Text-only benchmarks
For LLM (non-vision) benchmarks, use an HF dataset with a text column:
# Each row's "prompt" column is the full message (--prompt "" = no instruction appended)
uvx vlmbench run -m meta-llama/Llama-3.1-8B-Instruct \
-d hf://my-org/my-prompts --dataset-text-col prompt --prompt ""
# Each row's "text" column is the document; --prompt is the instruction
uvx vlmbench run -m meta-llama/Llama-3.1-8B-Instruct \
-d hf://my-org/my-docs --dataset-text-col text \
--prompt "Summarize the above in one sentence."
Auto-detection falls back to text columns (named text, prompt, input, content, query, question, instruction) when no image column is found.
Output
Results are saved as JSON to ~/.vlmbench/benchmarks/ with model metadata, environment info, benchmark stats (TTFT, TPOT, throughput, latency percentiles), and raw per-run data. Each concurrency level produces a separate file.

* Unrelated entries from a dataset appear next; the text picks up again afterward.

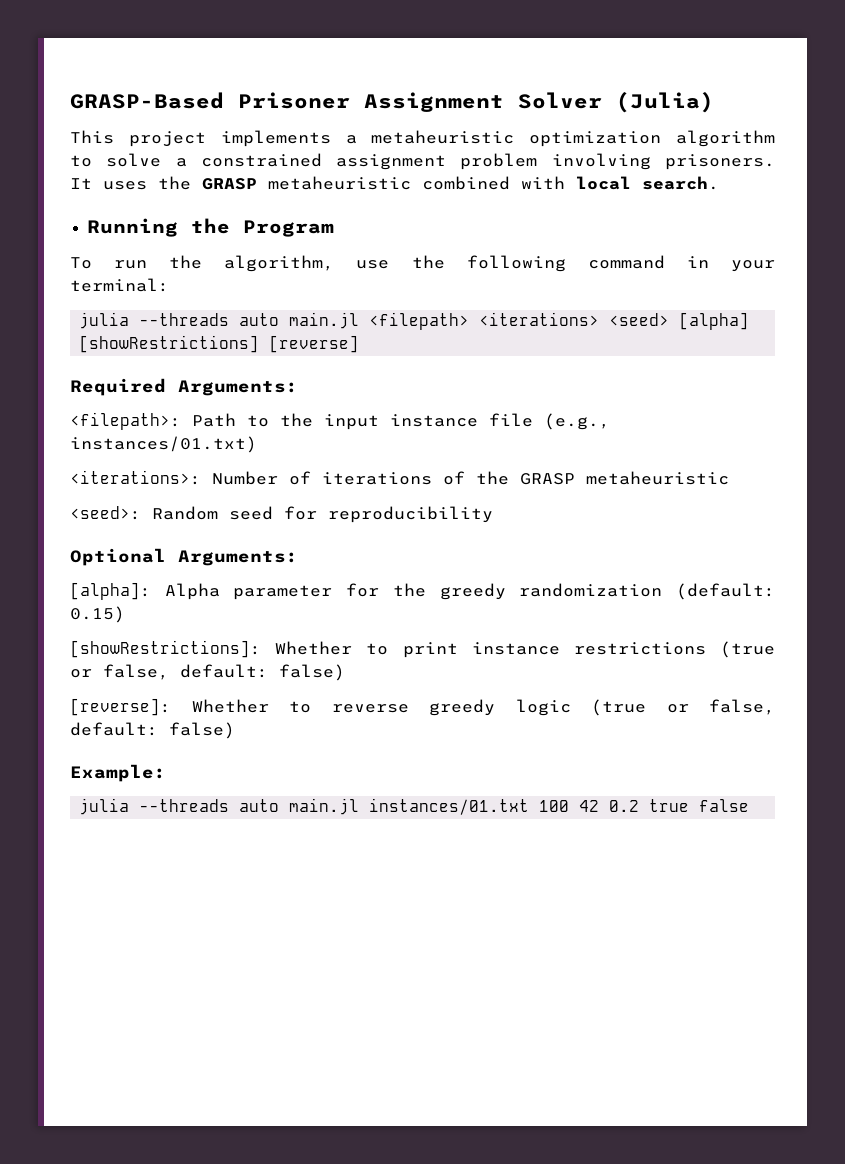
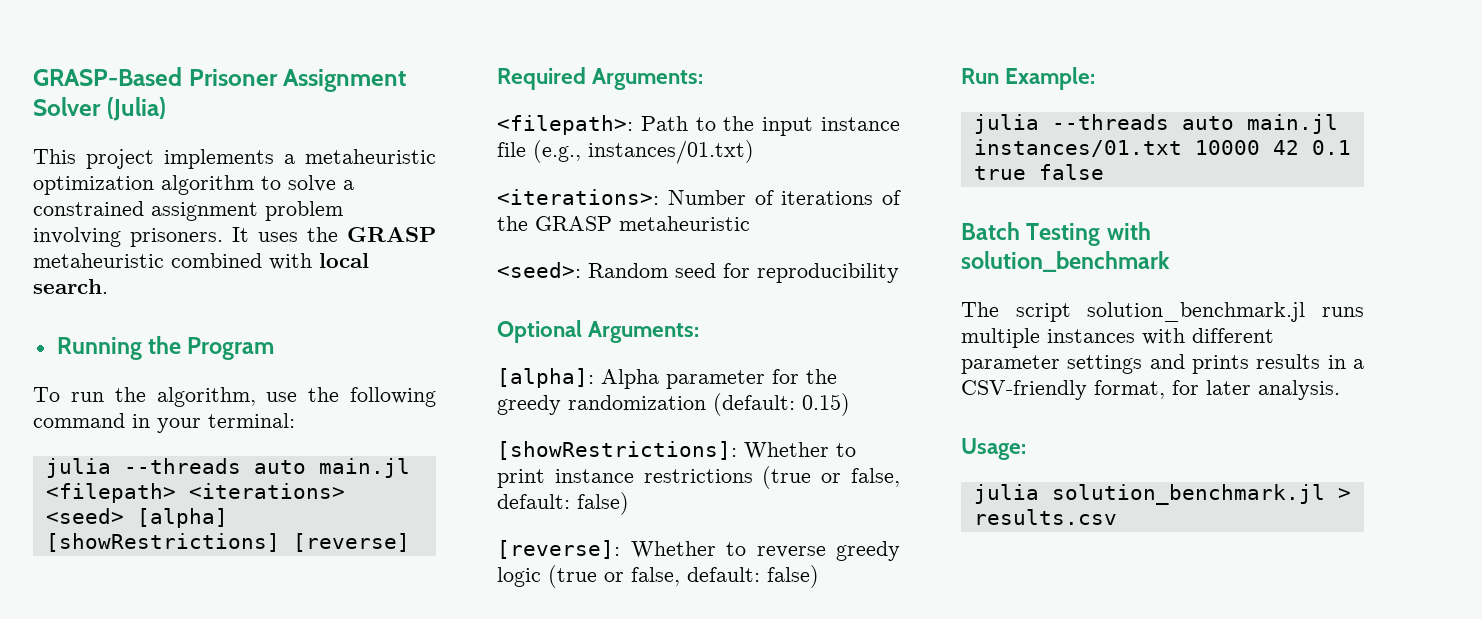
- Example:
+ Run Example:
- julia --threads auto main.jl instances/01.txt 100 42 0.2 true false
+ julia --threads auto main.jl instances/01.txt 10000 42 0.1 true false
+ Batch Testing with solution_benchmark
+ The script solution_benchmark.jl runs multiple instances with different parameter settings and prints results in a CSV-friendly format, for later analysis.
+ Usage:
+ julia solution_benchmark.jl > results.csv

Upload results to HuggingFace with --upload:
uvx vlmbench run -m Qwen/Qwen3-VL-2B-Instruct -d hf://vlm-run/FineVision-vlmbench-mini \
--concurrency 4,8,16,32,64 --upload
Browse uploaded results at vlm-run/vlmbench-results.
How It Works
When you run vlmbench run, here's what happens:
- Detects your platform — macOS routes to Ollama, Linux to vLLM Docker
- Pulls the Docker image —
docker pull vllm/vllm-openai:latest(cached after first run) - Starts the server in tmux —
docker run --gpus allin a named session (vlmbench-vllm) - Launches a GPU monitor —
nvitop(Linux) ormacmon(macOS) in a split pane - Waits for the server — polls
/v1/modelsuntil ready (up to 600s) - Runs warmup requests — fail-fast validation before timed runs
- Benchmarks with concurrency — streams completions via the OpenAI API, measures TTFT/TPOT/throughput
- Saves results as JSON — one file per concurrency level in
~/.vlmbench/benchmarks/
Attach to the live session anytime: tmux attach -t vlmbench-vllm
tmux session capture — server logs + GPU monitor side by side
Top pane — vLLM server logs:
(APIServer pid=1) INFO 02-07 15:44:24 non-default args: {
'model': 'lightonai/LightOnOCR-2-1B',
'enable_prefix_caching': False,
'limit_mm_per_prompt': {'image': 1},
'mm_processor_cache_gb': 0.0
}
(APIServer pid=1) INFO 02-07 15:44:34 Resolved architecture: LightOnOCRForConditionalGeneration
(APIServer pid=1) INFO 02-07 15:44:34 Using max model len 16384
(EngineCore pid=272) INFO 02-07 15:44:44 Initializing a V1 LLM engine (v0.15.1) with config:
model='lightonai/LightOnOCR-2-1B', dtype=torch.bfloat16, max_seq_len=16384,
tensor_parallel_size=1, quantization=None
(EngineCore pid=272) INFO 02-07 15:45:41 Loading weights took 0.49 seconds
(EngineCore pid=272) INFO 02-07 15:45:42 Model loading took 1.88 GiB memory and 22.15 seconds
(EngineCore pid=272) INFO 02-07 15:46:11 Available KV cache memory: 77.94 GiB
(EngineCore pid=272) INFO 02-07 15:46:11 Maximum concurrency for 16,384 tokens per request: 44.53x
Capturing CUDA graphs (decode, FULL): 100% |██████████| 51/51
(APIServer pid=1) INFO Started server process [1]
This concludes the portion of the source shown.